=== Begin Enclosure ===

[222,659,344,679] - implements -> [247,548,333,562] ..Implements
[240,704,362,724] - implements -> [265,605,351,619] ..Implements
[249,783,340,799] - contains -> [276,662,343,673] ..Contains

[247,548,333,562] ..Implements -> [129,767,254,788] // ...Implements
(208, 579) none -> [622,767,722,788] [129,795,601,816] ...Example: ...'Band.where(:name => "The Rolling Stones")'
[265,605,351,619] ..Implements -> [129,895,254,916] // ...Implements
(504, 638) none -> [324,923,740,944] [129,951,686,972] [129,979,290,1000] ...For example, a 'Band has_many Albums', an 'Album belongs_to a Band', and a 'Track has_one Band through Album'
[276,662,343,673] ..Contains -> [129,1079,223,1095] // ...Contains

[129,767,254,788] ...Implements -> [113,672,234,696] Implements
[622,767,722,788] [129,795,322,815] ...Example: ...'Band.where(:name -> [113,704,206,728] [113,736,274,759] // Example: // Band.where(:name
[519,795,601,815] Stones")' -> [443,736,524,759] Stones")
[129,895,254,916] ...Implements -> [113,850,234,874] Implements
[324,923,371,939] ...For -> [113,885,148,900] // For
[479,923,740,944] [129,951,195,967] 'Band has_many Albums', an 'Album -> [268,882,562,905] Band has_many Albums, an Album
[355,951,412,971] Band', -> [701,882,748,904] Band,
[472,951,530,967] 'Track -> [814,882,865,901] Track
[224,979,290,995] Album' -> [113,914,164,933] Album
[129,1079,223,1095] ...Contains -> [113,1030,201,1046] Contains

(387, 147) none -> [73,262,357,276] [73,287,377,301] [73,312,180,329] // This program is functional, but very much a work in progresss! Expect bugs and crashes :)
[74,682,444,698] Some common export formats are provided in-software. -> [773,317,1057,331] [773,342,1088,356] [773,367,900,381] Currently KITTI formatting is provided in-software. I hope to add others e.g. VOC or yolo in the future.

=== End Enclosure ===

WHAT IS EXPECTED >> Would you transcribe the listing word for word?

REPLY >>
[222,659,344,679] - implements -> [247,548,333,562] ..Implements
[240,704,362,724] - implements -> [265,605,351,619] ..Implements
[249,783,340,799] - contains -> [276,662,343,673] ..Contains

[247,548,333,562] ..Implements -> [129,767,254,788] // ...Implements
(208, 579) none -> [622,767,722,788] [129,795,601,816] ...Example: ...'Band.where(:name => "The Rolling Stones")'
[265,605,351,619] ..Implements -> [129,895,254,916] // ...Implements
(504, 638) none -> [324,923,740,944] [129,951,686,972] [129,979,290,1000] ...For example, a 'Band has_many Albums', an 'Album belongs_to a Band', and a 'Track has_one Band through Album'
[276,662,343,673] ..Contains -> [129,1079,223,1095] // ...Contains

[129,767,254,788] ...Implements -> [113,672,234,696] Implements
[622,767,722,788] [129,795,322,815] ...Example: ...'Band.where(:name -> [113,704,206,728] [113,736,274,759] // Example: // Band.where(:name
[519,795,601,815] Stones")' -> [443,736,524,759] Stones")
[129,895,254,916] ...Implements -> [113,850,234,874] Implements
[324,923,371,939] ...For -> [113,885,148,900] // For
[479,923,740,944] [129,951,195,967] 'Band has_many Albums', an 'Album -> [268,882,562,905] Band has_many Albums, an Album
[355,951,412,971] Band', -> [701,882,748,904] Band,
[472,951,530,967] 'Track -> [814,882,865,901] Track
[224,979,290,995] Album' -> [113,914,164,933] Album
[129,1079,223,1095] ...Contains -> [113,1030,201,1046] Contains

(387, 147) none -> [73,262,357,276] [73,287,377,301] [73,312,180,329] // This program is functional, but very much a work in progresss! Expect bugs and crashes :)
[74,682,444,698] Some common export formats are provided in-software. -> [773,317,1057,331] [773,342,1088,356] [773,367,900,381] Currently KITTI formatting is provided in-software. I hope to add others e.g. VOC or yolo in the future.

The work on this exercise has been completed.